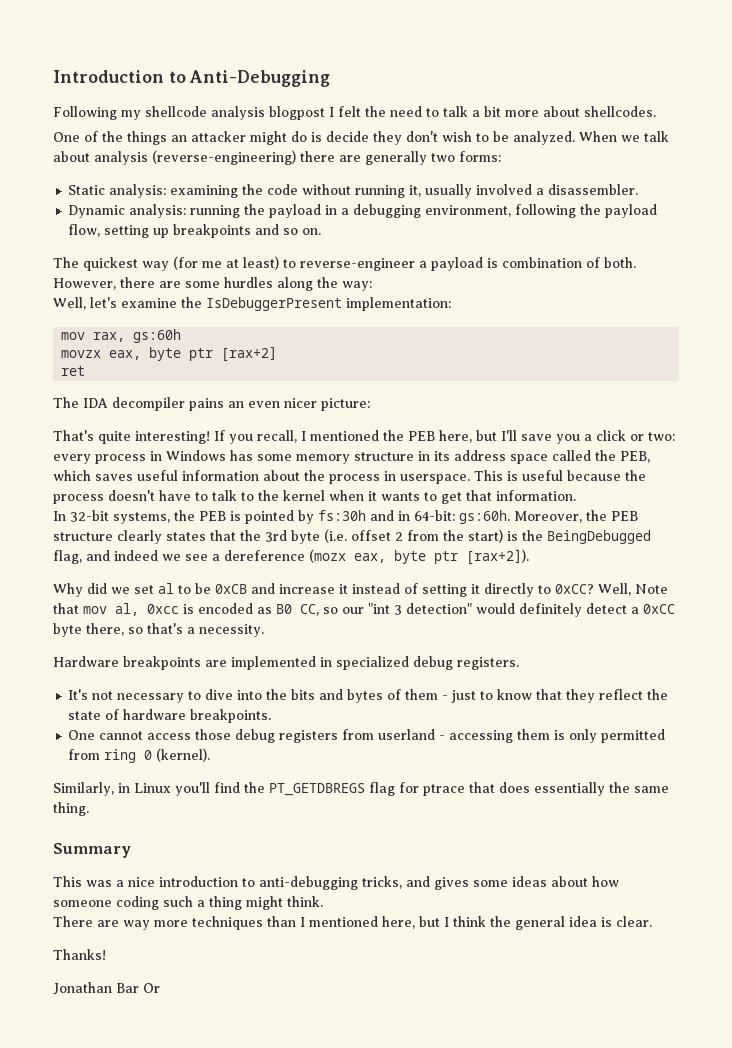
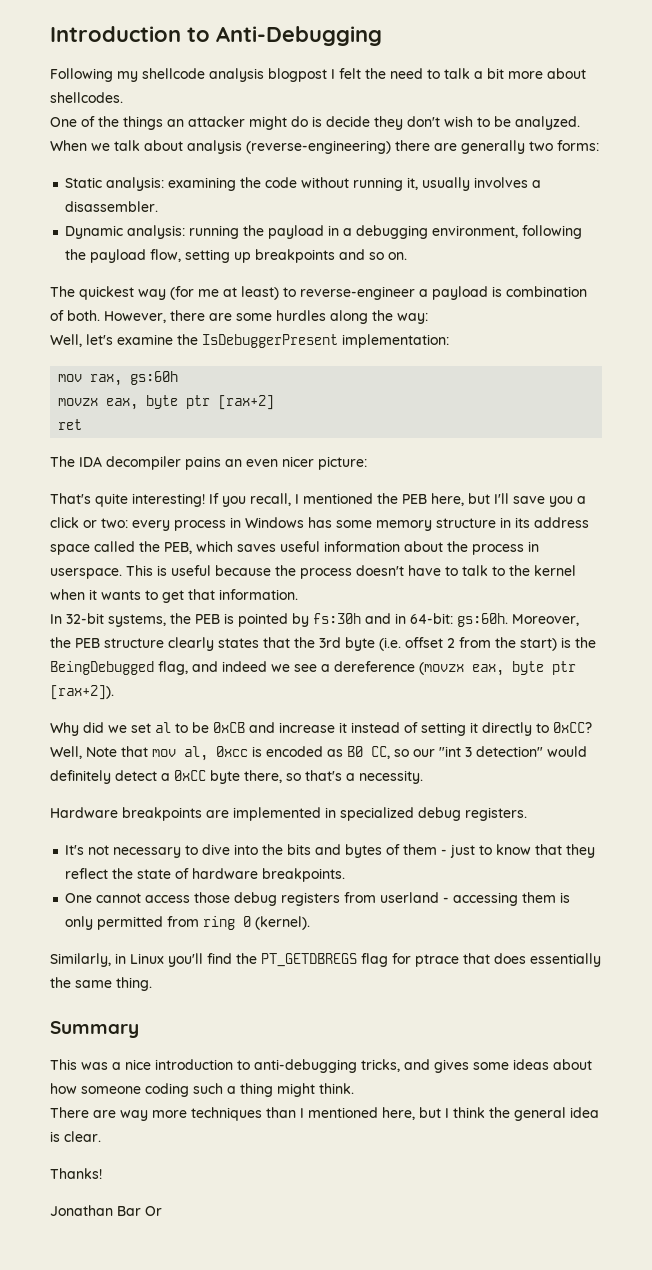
- Static analysis: examining the code without running it, usually involved a disassembler.
+ Static analysis: examining the code without running it, usually involves a disassembler.
- Moreover, the PEB structure clearly states that the 3rd byte (i.e. offset 2 from the start) is the BeingDebugged flag, and indeed we see a dereference (mozx eax, byte ptr [rax+2]).
+ Moreover, the PEB structure clearly states that the 3rd byte (i.e. offset 2 from the start) is the BeingDebugged flag, and indeed we see a dereference (movzx eax, byte ptr [rax+2]).

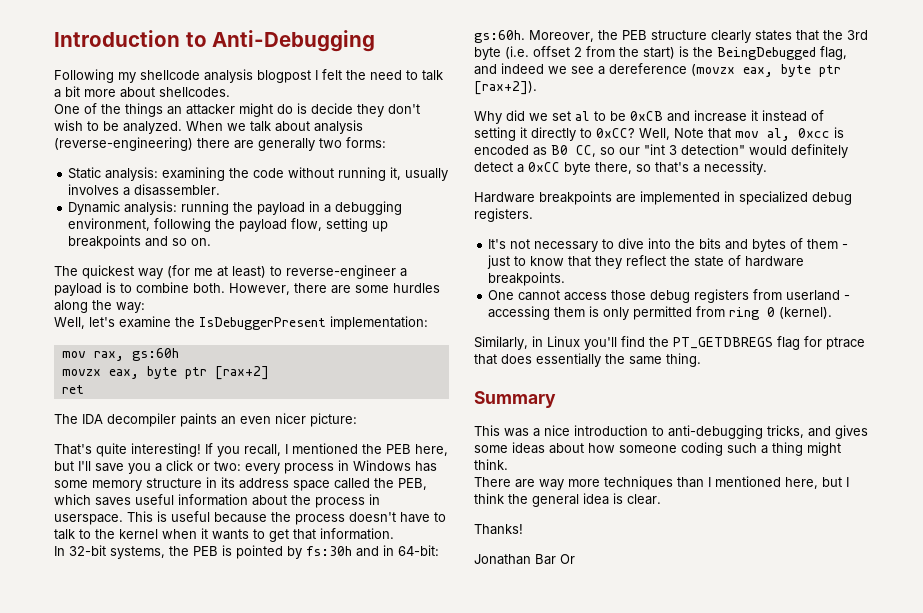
- The quickest way (for me at least) to reverse-engineer a payload is combination of both.
+ The quickest way (for me at least) to reverse-engineer a payload is to combine both.
- The IDA decompiler pains an even nicer picture:
+ The IDA decompiler paints an even nicer picture:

=====

Note each line of the material holding "even" and copy it out.

→ Reply
- The IDA decompiler pains an even nicer picture:
+ The IDA decompiler paints an even nicer picture:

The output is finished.